Solved – Cosine distance with latitude and longitude

circular statisticscosine similarityspatial

I have several features I'd like to use for computing cosine similarity between rows in a data set. However, two of them are latitude and longitude.

Apart from the fact that it's not the "correct" way to measure the distance between points on the surface of the Earth, is there any pressing reason I can't use them along with other features to compute cosine similarity between two rows of a data set?

Best Answer

Because latitude and longitude are circular coordinates, some care is needed.
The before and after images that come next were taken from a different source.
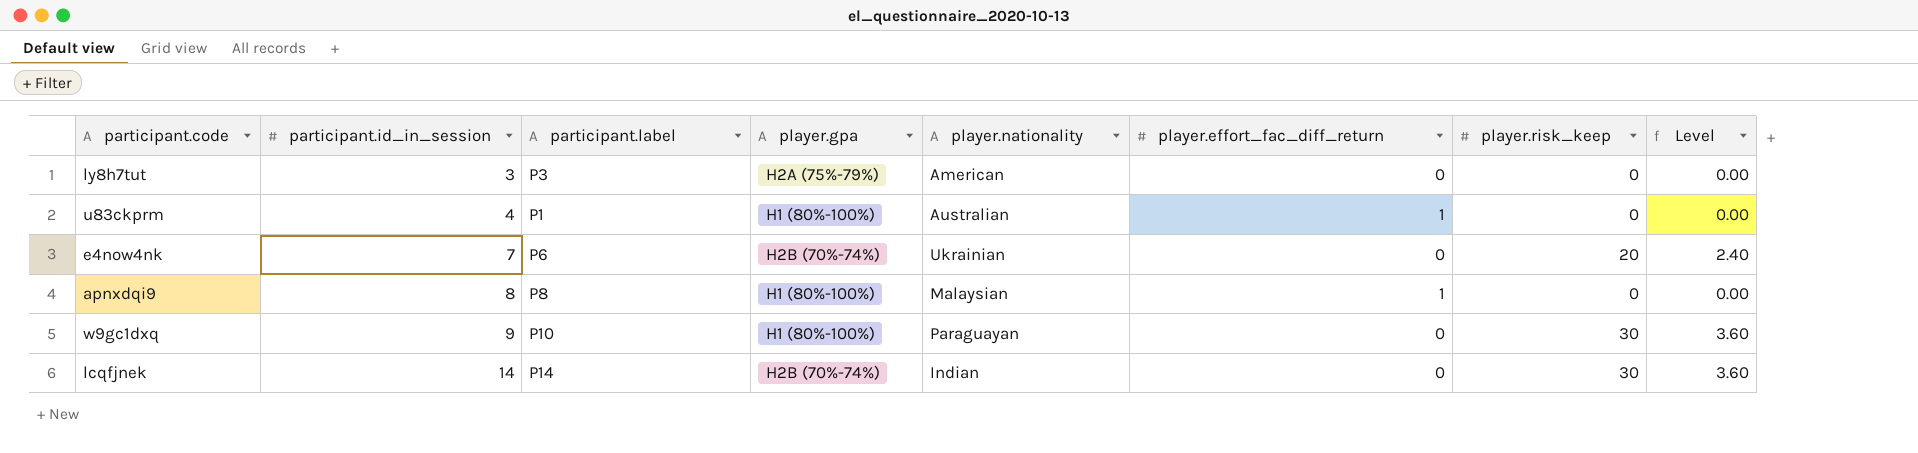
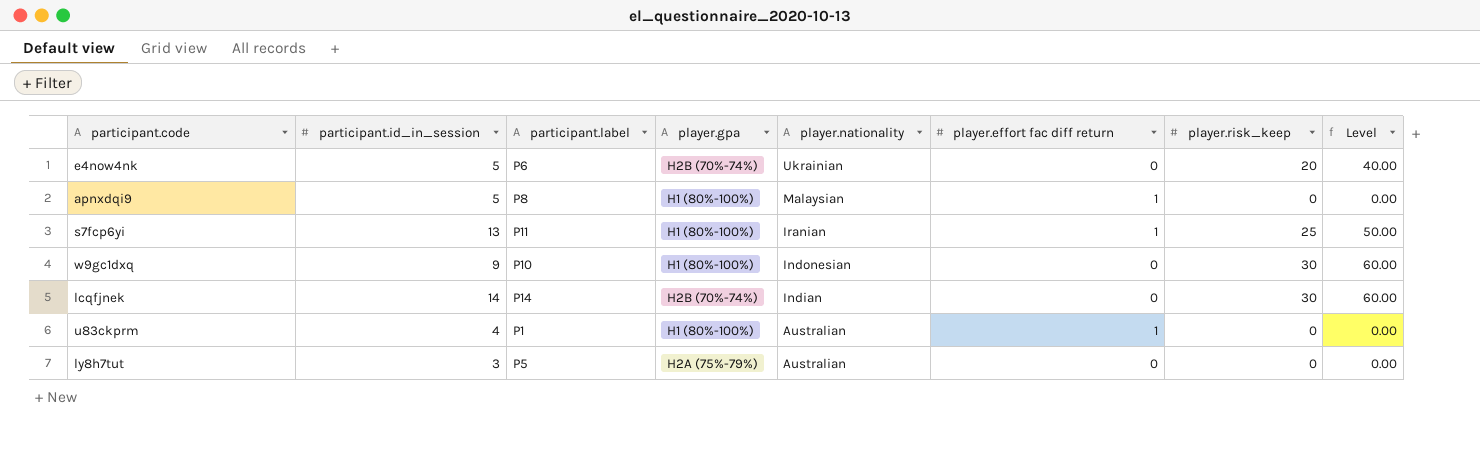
row order: participant.id_in_session ascending -> player.nationality descending
column name: player.effort_fac_diff_return -> player.effort fac diff return
column Level | formula: [player.risk_keep] * 0.12 -> [player.risk_keep] * 2
e4now4nk | participant.id_in_session: 7 -> 5
apnxdqi9 | participant.id_in_session: 8 -> 5
row s7fcp6yi: none -> 13 | P11 | H1 (80%-100%) | Iranian | 1 | 25 | 50.00
w9gc1dxq | player.nationality: Paraguayan -> Indonesian
ly8h7tut | participant.label: P3 -> P5
ly8h7tut | player.nationality: American -> Australian

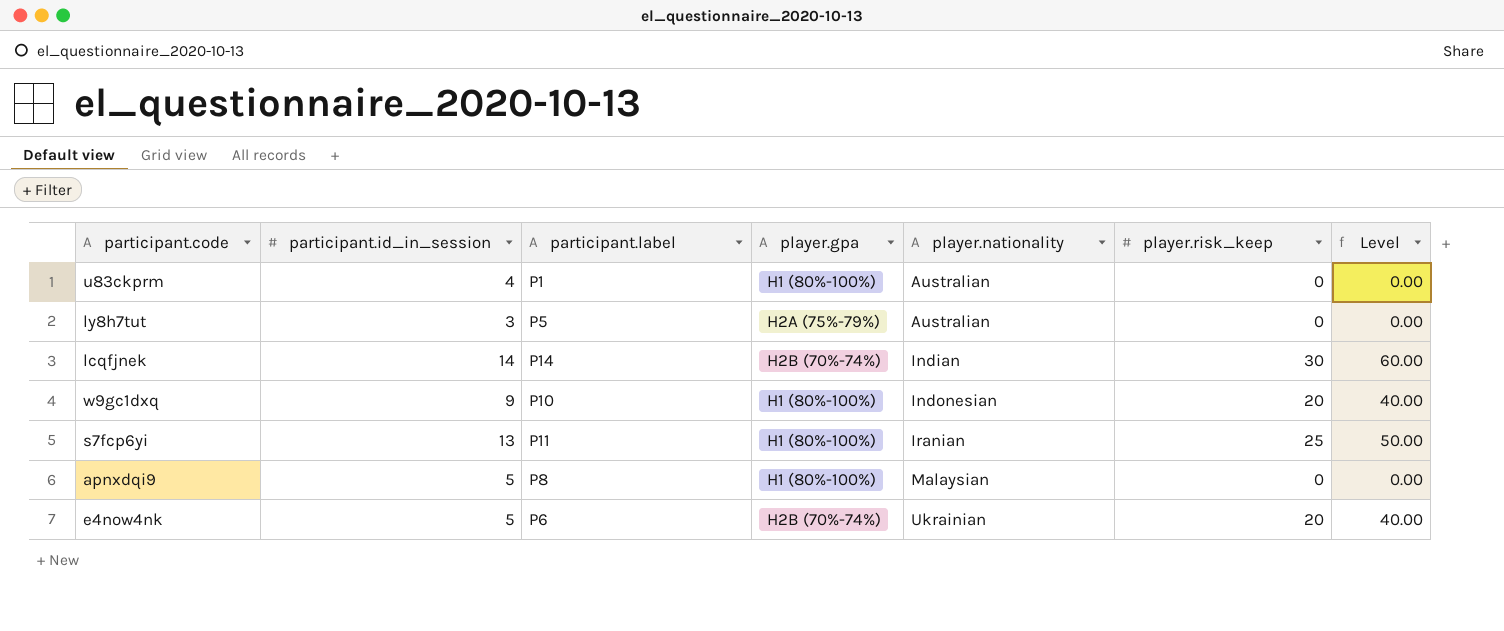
row order: player.nationality descending -> player.nationality ascending
column player.effort fac diff return | position: 6 -> none
w9gc1dxq | player.risk_keep: 30 -> 20
w9gc1dxq | Level: 60.00 -> 40.00

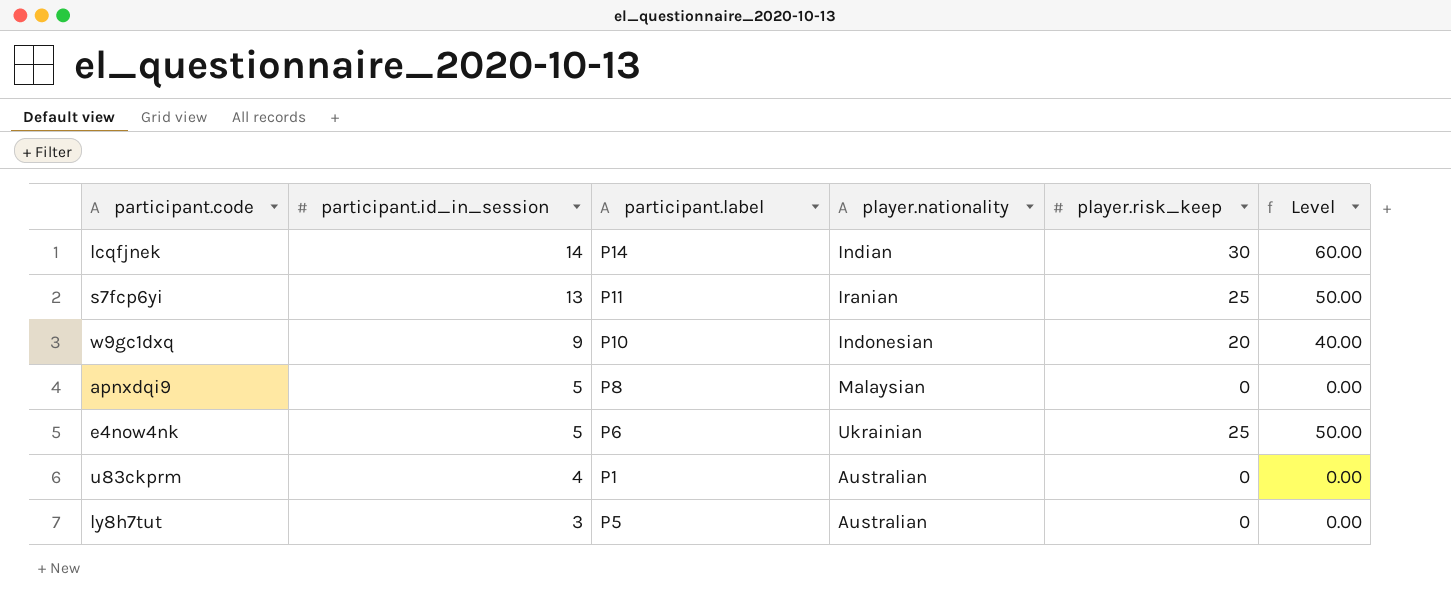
row order: player.nationality ascending -> participant.id_in_session descending
column player.gpa | position: 4 -> none
e4now4nk | player.risk_keep: 20 -> 25
e4now4nk | Level: 40.00 -> 50.00

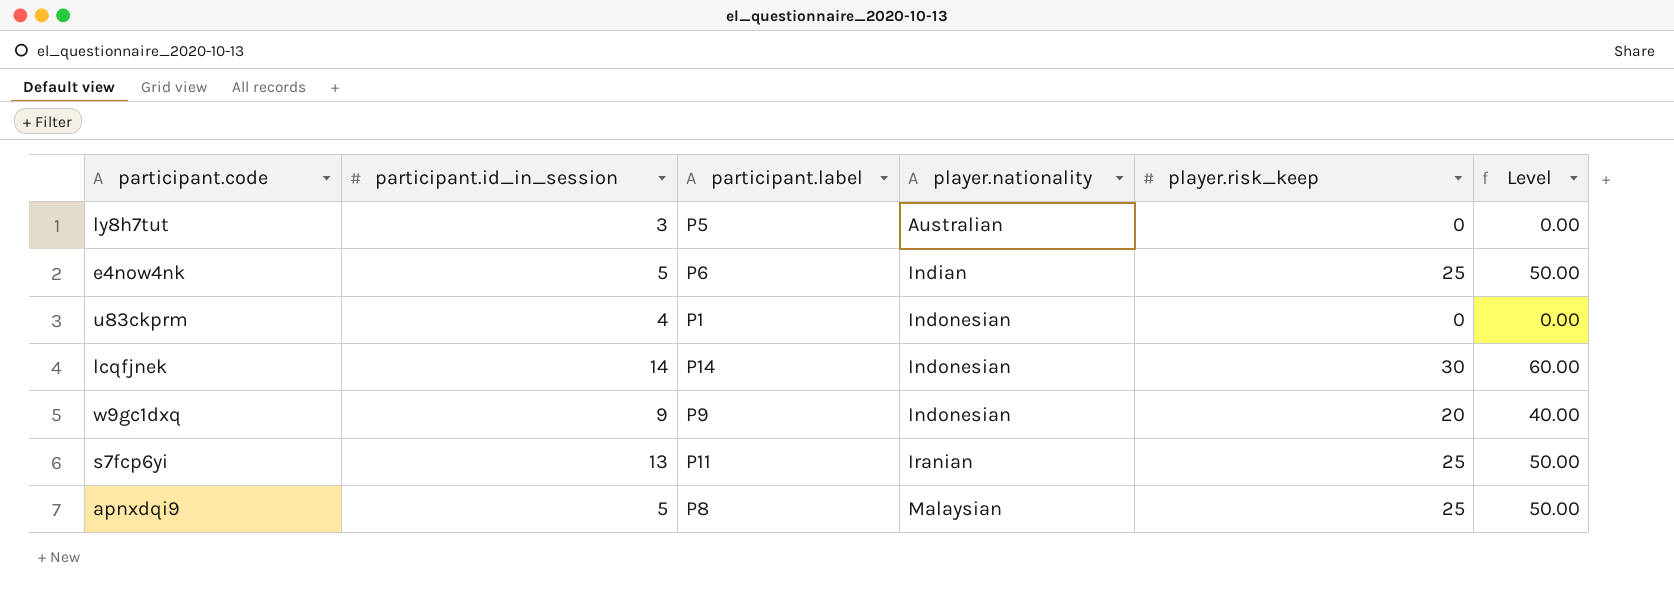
row order: participant.id_in_session descending -> player.nationality ascending
e4now4nk | player.nationality: Ukrainian -> Indian
u83ckprm | player.nationality: Australian -> Indonesian
lcqfjnek | player.nationality: Indian -> Indonesian
w9gc1dxq | participant.label: P10 -> P9
apnxdqi9 | player.risk_keep: 0 -> 25
apnxdqi9 | Level: 0.00 -> 50.00

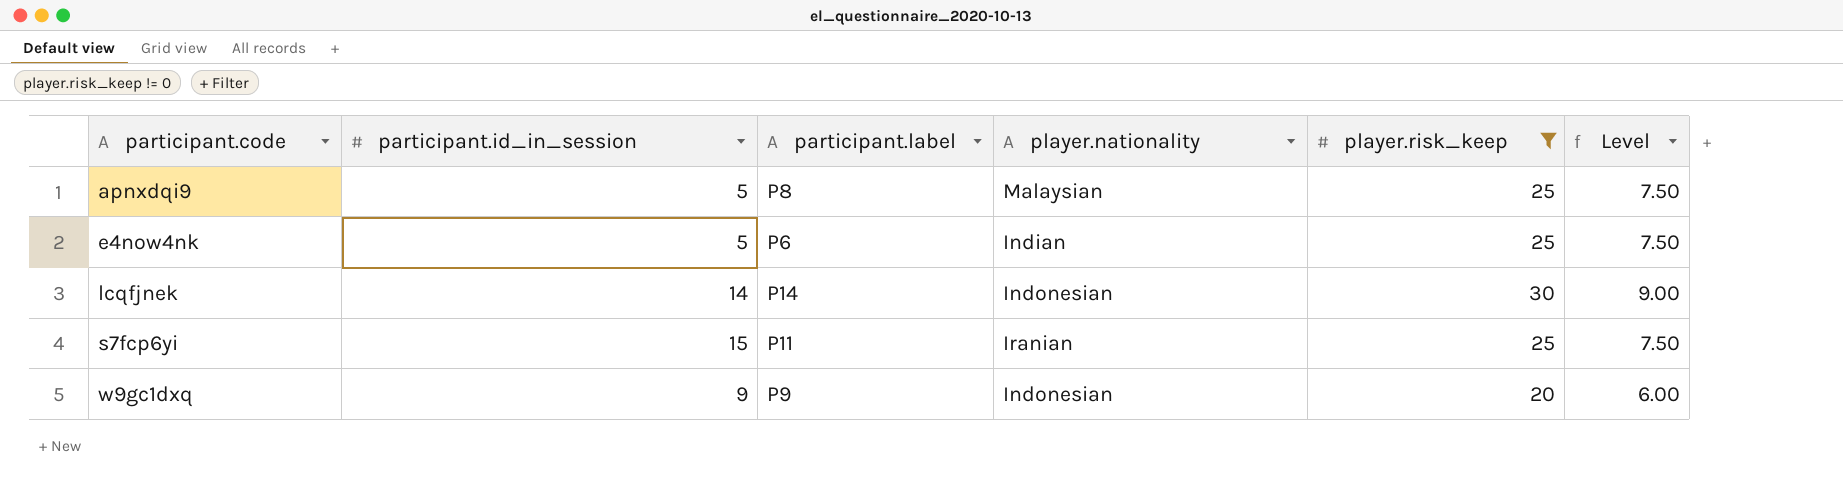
filter: none -> player.risk_keep != 0
row order: player.nationality ascending -> participant.code ascending
column Level | formula: [player.risk_keep] * 2 -> [player.risk_keep] * 0.3
s7fcp6yi | participant.id_in_session: 13 -> 15

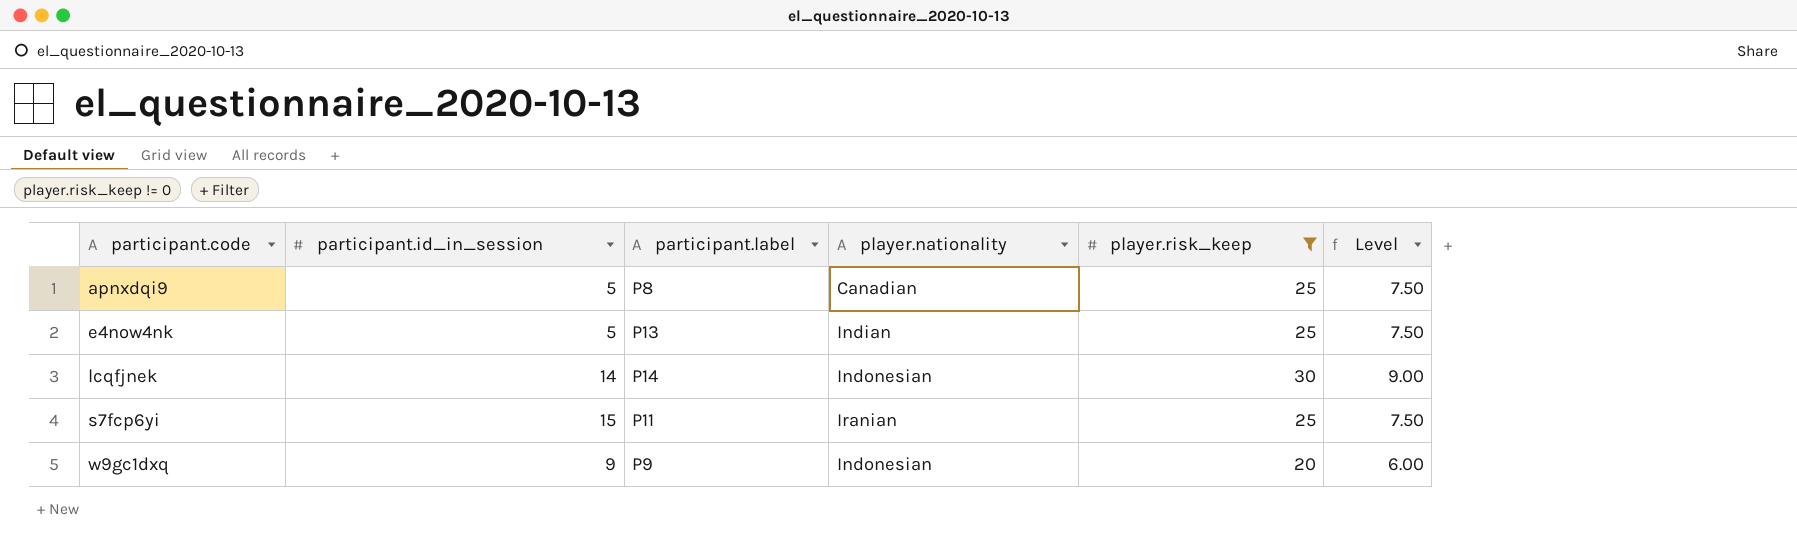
apnxdqi9 | player.nationality: Malaysian -> Canadian
e4now4nk | participant.label: P6 -> P13

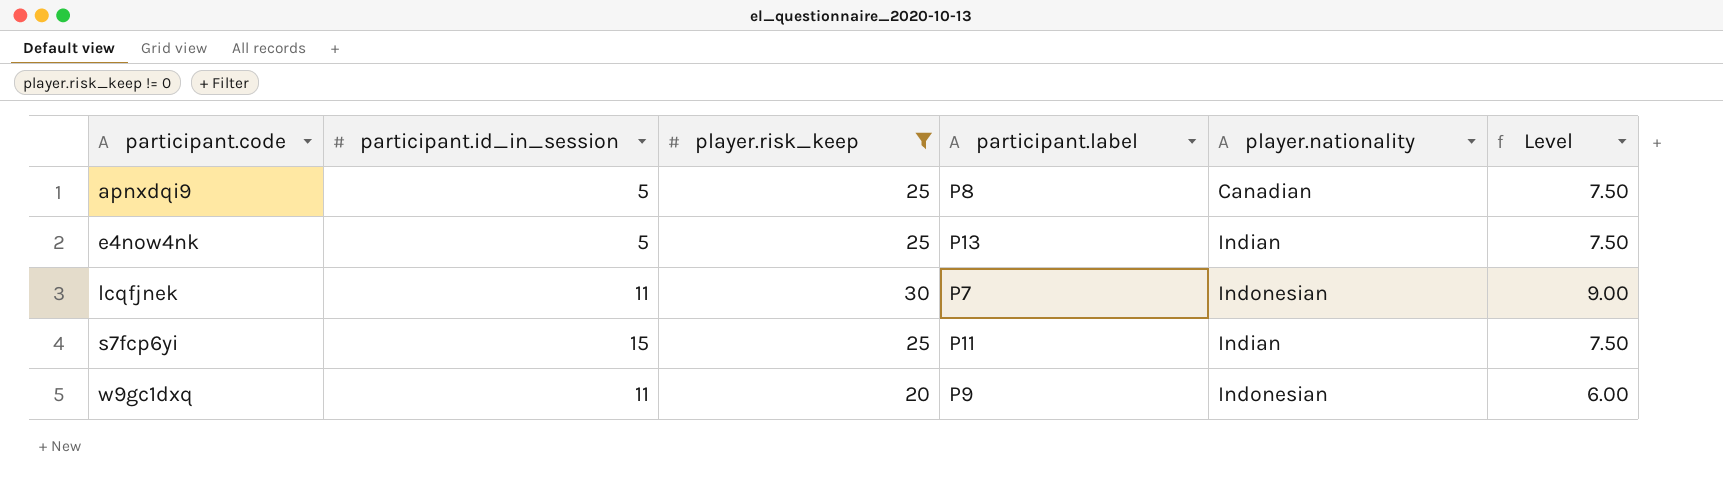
column player.risk_keep | position: 5 -> 3
lcqfjnek | participant.id_in_session: 14 -> 11
lcqfjnek | participant.label: P14 -> P7
s7fcp6yi | player.nationality: Iranian -> Indian
w9gc1dxq | participant.id_in_session: 9 -> 11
A simple solution is to convert them to geocentric Cartesian coordinates. For most purposes the usual conversion from spherical to Cartesian coordinates works just fine. A highly accurate calculation is included in my post at https://gis.stackexchange.com/a/34534/664; the key code is this:

ellipsoidToCartesian[{lon_, lat_}, {a_,b_}] := 
    {a Cos[lat] Cos[lon], a Cos[lat] Sin[lon], b Sin[lat]};
cartesianToEllipsoid[{x_, y_, z_}, {a_,b_}] := 
    {ArcTan[x, y], ArcTan[Norm[{x, y}]/a, z/b]};

(This is written in Mathematica. It serves as pseudocode for implementation in other environments, but pay attention to the order of arguments to ArcTan.)

The values of a and b are the planet's semi-axes. For modern Earth coordinate systems, such as WGS84, $a = 6\,378\,137.0$ and $b \approx 6\,356\,752.314\,245$ meters. When adopting a spherical approximation, use the Authalic radius of $6\,371\,007.2$ meters--but feel free to rescale this radius if you wish to adjust the relative weight of your coordinates within the overall analysis.

If you also have height or depth data coordinates relative to the planet's surface, refer to that post for details.